How the Tories Wrecked the Economy
This week's budget is set to be a fitting coda to 14 years of Tory economic misrule that will leave an incoming Labour government with few good options
As a display of cynicism, it takes some beating. Jeremy Hunt has spent the past few weeks conducting a semi-public debate about how he might game his own fiscal rules to conjure up sufficient “fiscal headroom” to deliver tax cuts that no serious economist thinks are appropriate in his budget on Wednesday. Not for this chancellor the statesmanship of the John Major government, which sought to atone for the humiliation of Black Wednesday by bequeathing Labour in 1997 a golden legacy. For the Sunak government, even with inflation still well above target, public services collapsing and national infrastructure crumbling, everything must be subordinate to the electoral interests of the Conservative party. Meanwhile much of the media readily indulges this charade, allowing the Tories to set the terms of economic debate.

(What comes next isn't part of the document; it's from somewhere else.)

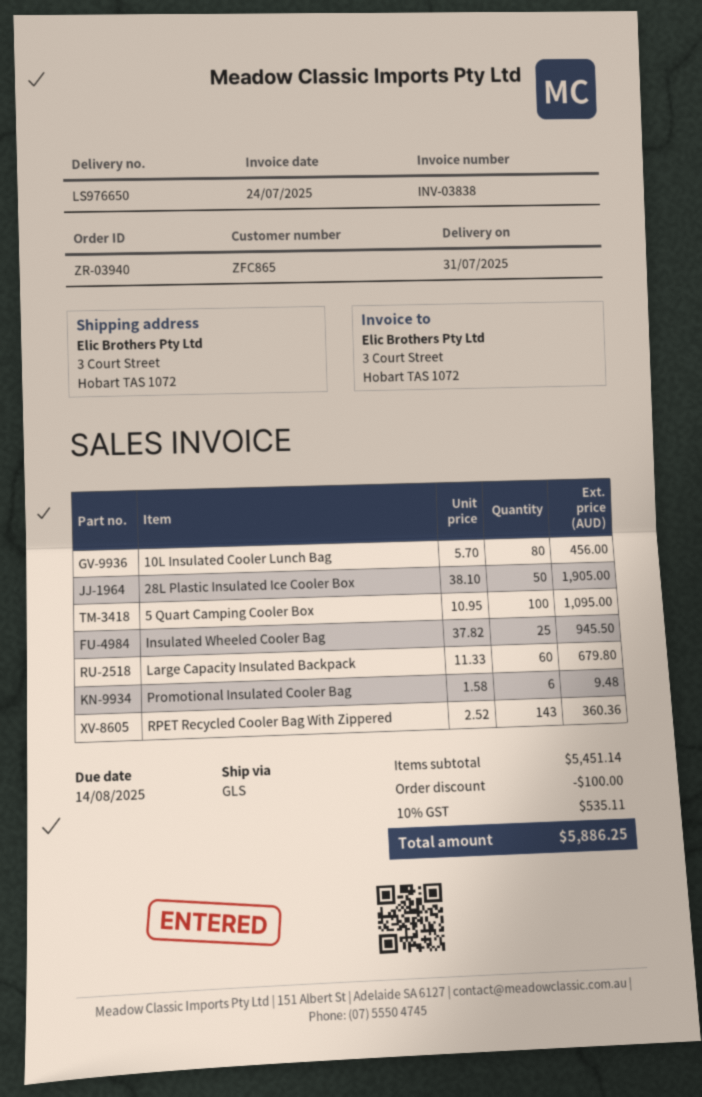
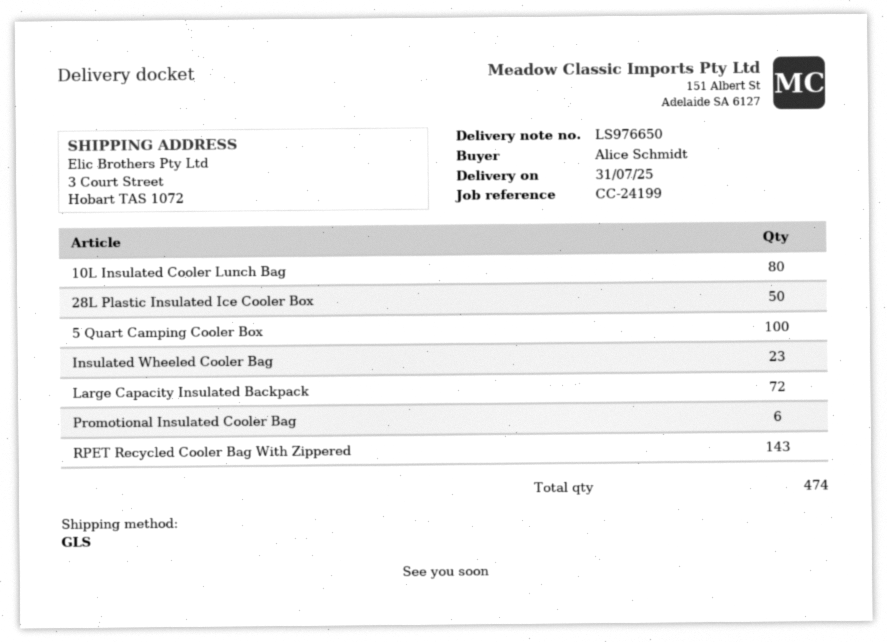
Insulated Wheeled Cooler Bag: 25 -> 23
Large Capacity Insulated Backpack: 60 -> 72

In this respect, Wednesday’s budget promises to be a fitting coda to 14 years of Tory economic misrule. When this government finally limps out of office, as the latest polls showing the Conservatives 20 points behind suggest is all but inevitable, it will leave behind an economy that is barely growing, in which productivity growth has stalled since 2008, resulting in no rise in average real wages for 15 years, business investment has flatlined since 2016 and public investment lags other advanced economies, as it has for decades. Government debt is close to 100 per cent of GDP and will remain close to this level for the next four years. The tax burden is a whisker off their 1948 high, with deep and unspecified spending cuts pencilled in for after the election.
True, not all of this grim prognosis can be laid at the door of the Tories. The global financial crisis, pandemic and energy crisis were all significant shocks that contributed to ballooning debt levels. It is also true that all advanced economies are facing similar challenges, to one degree or another. America has a higher budget deficit, Italy and Japan have higher levels of government debt, Germany has a weaker near-term growth outlook. But that should not detract from the scale of the challenge facing Britain, or the degree of Tory culpability for choices that have left the country far more poorly equipped than it might have been to meet it.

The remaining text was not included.